DATA FOR THE TASK
——————————
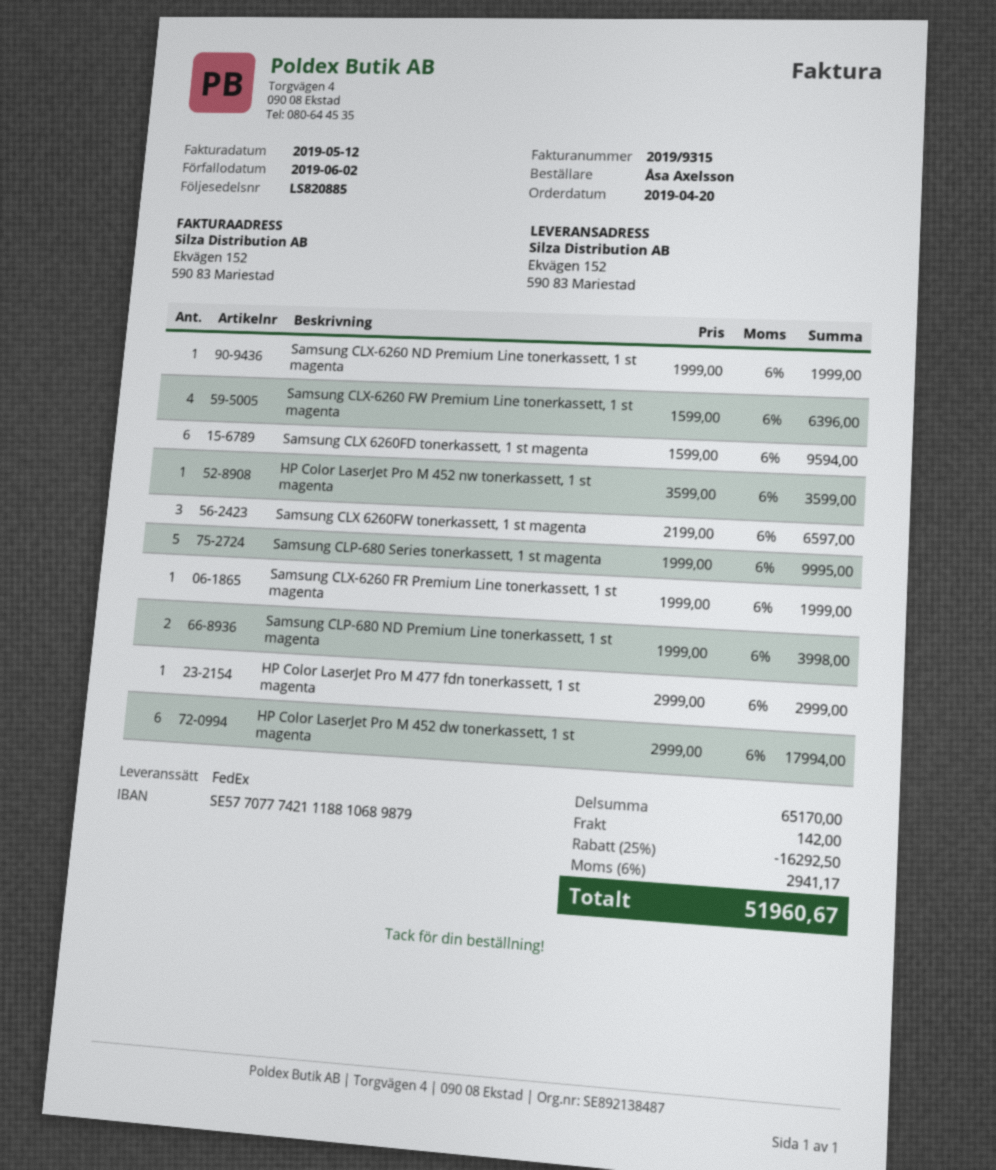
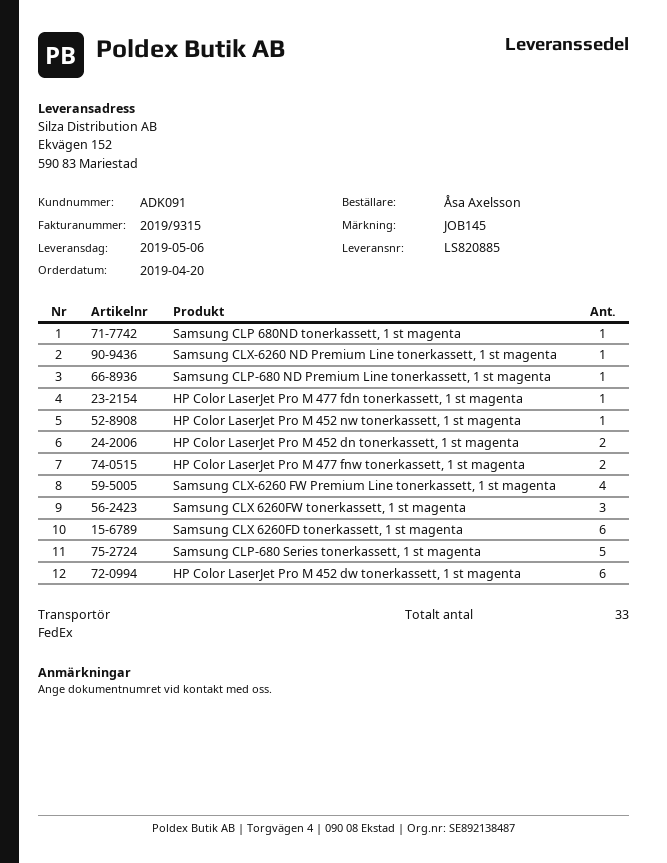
Samsung CLX-6260 FR Premium Line tonerkassett, 1 st magenta: 1 -> none
Samsung CLP-680 ND Premium Line tonerkassett, 1 st magenta: 2 -> 1
Samsung CLP 680ND tonerkassett, 1 st magenta: none -> 1
HP Color LaserJet Pro M 452 dn tonerkassett, 1 st magenta: none -> 2
HP Color LaserJet Pro M 477 fnw tonerkassett, 1 st magenta: none -> 2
——————————
A word-for-word copy of the entries is needed, with no pictures in it.

Samsung CLX-6260 FR Premium Line tonerkassett, 1 st magenta: 1 -> none
Samsung CLP-680 ND Premium Line tonerkassett, 1 st magenta: 2 -> 1
Samsung CLP 680ND tonerkassett, 1 st magenta: none -> 1
HP Color LaserJet Pro M 452 dn tonerkassett, 1 st magenta: none -> 2
HP Color LaserJet Pro M 477 fnw tonerkassett, 1 st magenta: none -> 2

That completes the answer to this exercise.